Dermatol Online J. 2012 Jan 15;18(1):8.
Langerhans cell histiocytosis (LCH) is a heterogeneous group of diseases characterized by a pathological proliferation of cells phenotypically similar to Langerhans cells. The disease course is variable, alternating between resolving and potentially fatal forms. The diagnosis is based on clinical appearance and confirmed by CD1a positivity and / or immunohistochemistry. We report the case of a male child of 3 months with two different presentations of Langerhans cell-histiocytosis (LCH) at different times. The first presentation was classified as a self-healing LCH (formerly known as Hashimoto-Pritzker). The last presentation, although clinically suggestive of Letterer-Siwe (former designation), was not associated with systemic disease. This emphasizes that LCH cannot be compartmentalized into four groups, but considered a single disease with a wide spectrum of clinical presentations. This case underscores the importance of frequent and long-term follow-up of these patients.

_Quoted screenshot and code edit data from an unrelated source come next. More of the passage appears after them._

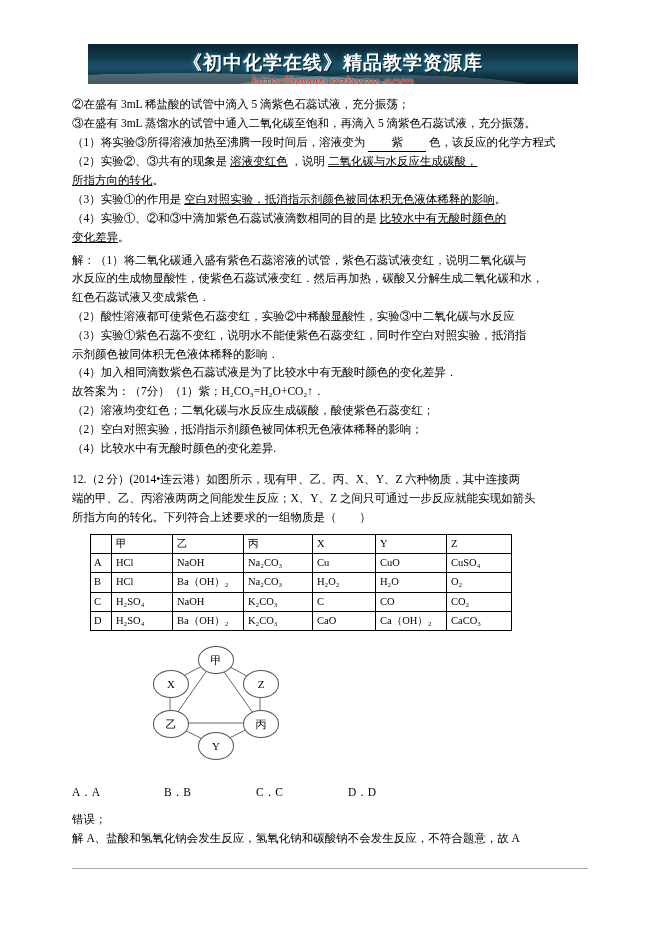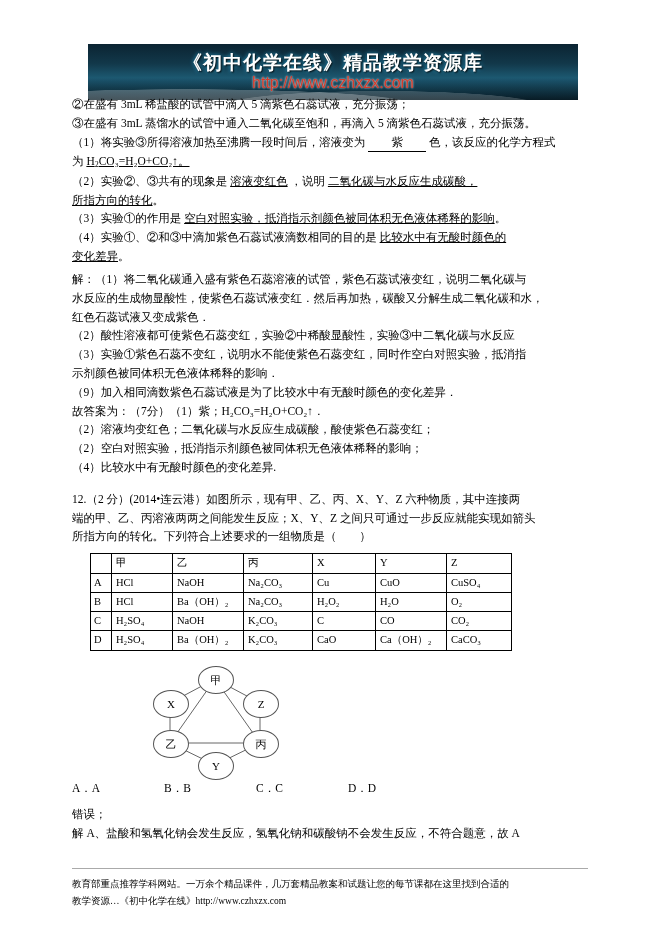--- a/index.html
+++ b/index.html
@@ -22,21 +22,21 @@
     height: 935px;
     box-sizing: border-box;
     padding: 0 62px 0 72px;
   }
   
   .banner {
     position: absolute;
     left: 88px;
     top: 44px;
     width: 490px;
-    height: 56px;
+    height: 40px;
     background: linear-gradient(to bottom, #0b2432 0%, #12384a 35%, #1c5870 60%, #0d2b3a 100%);
     overflow: hidden;
   }
   .banner .waves {
     position: absolute;
     left: 0; bottom: 0;
     width: 100%;
     height: 22px;
     background:
       radial-gradient(ellipse at 20% 120%, rgba(255,255,255,0.25) 0 40%, transparent 41%),
@@ -128,21 +128,21 @@
     height: 26px;
     border: 1px solid #555;
     border-radius: 50%;
     text-align: center;
     line-height: 26px;
     font-size: 11px;
     background: #fff;
     z-index: 2;
   }
   .choices {
-    margin-top: 4px;
+    margin-top: 28px;
     display: flex;
     font-size: 11.5px;
   }
   .choices span { display: inline-block; }
   .ch { width: 92px; }
   
   .footer {
     position: absolute;
     left: 72px;
     top: 876px;
@@ -173,24 +173,20 @@
   <div class="content">
 
     <p>②在盛有 3mL 稀盐酸的试管中滴入 5 滴紫色石蕊试液，充分振荡；</p>
     <p>③在盛有 3mL 蒸馏水的试管中通入二氧化碳至饱和，再滴入 5 滴紫色石蕊试液，充分振荡。</p>
 
     <p>
       <span>（1）将实验③所得溶液加热至沸腾一段时间后，溶液变为</span>
       <span class="ublank">紫</span>
       <span>色，该反应的化学方程式</span>
     </p>
-    <p>
-      <span>为</span>
-      <span class="u"><span>H</span><span class="sub">2</span><span>CO₃=H₂O+CO₂↑。</span></span>
-    </p>
 
     <p>
       <span>（2）实验②、③共有的现象是</span>
       <span class="u">溶液变红色</span>
       <span>，说明</span>
       <span class="u">二氧化碳与水反应生成碳酸，</span>
     </p>
     <p>
       <span class="u">所指方向的转化</span><span>。</span>
     </p>
@@ -209,21 +205,21 @@
     </p>
 
     <div class="gap-sm"></div>
 
     <p><span>解：</span><span>（1）将二氧化碳通入盛有紫色石蕊溶液的试管，紫色石蕊试液变红，说明二氧化碳与</span></p>
     <p>水反应的生成物显酸性，使紫色石蕊试液变红．然后再加热，碳酸又分解生成二氧化碳和水，</p>
     <p>红色石蕊试液又变成紫色．</p>
     <p>（2）酸性溶液都可使紫色石蕊变红，实验②中稀酸显酸性，实验③中二氧化碳与水反应</p>
     <p>（3）实验①紫色石蕊不变红，说明水不能使紫色石蕊变红，同时作空白对照实验，抵消指</p>
     <p>示剂颜色被同体积无色液体稀释的影响．</p>
-    <p>（9）加入相同滴数紫色石蕊试液是为了比较水中有无酸时颜色的变化差异．</p>
+    <p>（4）加入相同滴数紫色石蕊试液是为了比较水中有无酸时颜色的变化差异．</p>
     <p>故答案为：（7分）（1）紫；H₂CO₃=H₂O+CO₂↑．</p>
     <p>（2）溶液均变红色；二氧化碳与水反应生成碳酸，酸使紫色石蕊变红；</p>
     <p>（2）空白对照实验，抵消指示剂颜色被同体积无色液体稀释的影响；</p>
     <p>（4）比较水中有无酸时颜色的变化差异.</p>
 
     <div class="q12">
       <p>12.（2 分）(2014•连云港）如图所示，现有甲、乙、丙、X、Y、Z 六种物质，其中连接两</p>
       <p>端的甲、乙、丙溶液两两之间能发生反应；X、Y、Z 之间只可通过一步反应就能实现如箭头</p>
       <p>所指方向的转化。下列符合上述要求的一组物质是（　　）</p>
 
@@ -300,18 +296,14 @@
       </div>
 
       <div class="gap"></div>
       <p>错误；</p>
       <p>解 A、盐酸和氢氧化钠会发生反应，氢氧化钠和碳酸钠不会发生反应，不符合题意，故 A</p>
     </div>
 
   </div>
 
   <div class="hr"></div>
-  <div class="footer">
-    <div>教育部重点推荐学科网站。一万余个精品课件，几万套精品教案和试题让您的每节课都在这里找到合适的</div>
-    <div>教学资源…《初中化学在线》http://www.czhxzx.com</div>
-  </div>
 
 </div>
 
 </body></html>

朗格汉斯细胞组织细胞增多症(LCH)是一组异质性疾病,其特征为表型与朗格汉斯细胞相似的细胞发生病理性增殖。病程多变,可在缓解型和潜在致命型之间交替。诊断基于临床表现,并通过CD1a阳性和/或免疫组织化学得以证实。我们报告了一名3个月大男童的病例,其在不同时间出现了两种不同表现形式的朗格汉斯细胞组织细胞增多症(LCH)。首次表现被归类为自愈性LCH(以前称为桥本-普里茨克病)。最后一次表现虽然临床提示勒-雪病(以前的命名),但未伴有全身性疾病。这强调了LCH不能被划分为四组,而应被视为一种具有广泛临床表现的单一疾病。该病例凸显了对这些患者进行频繁和长期随访的重要性。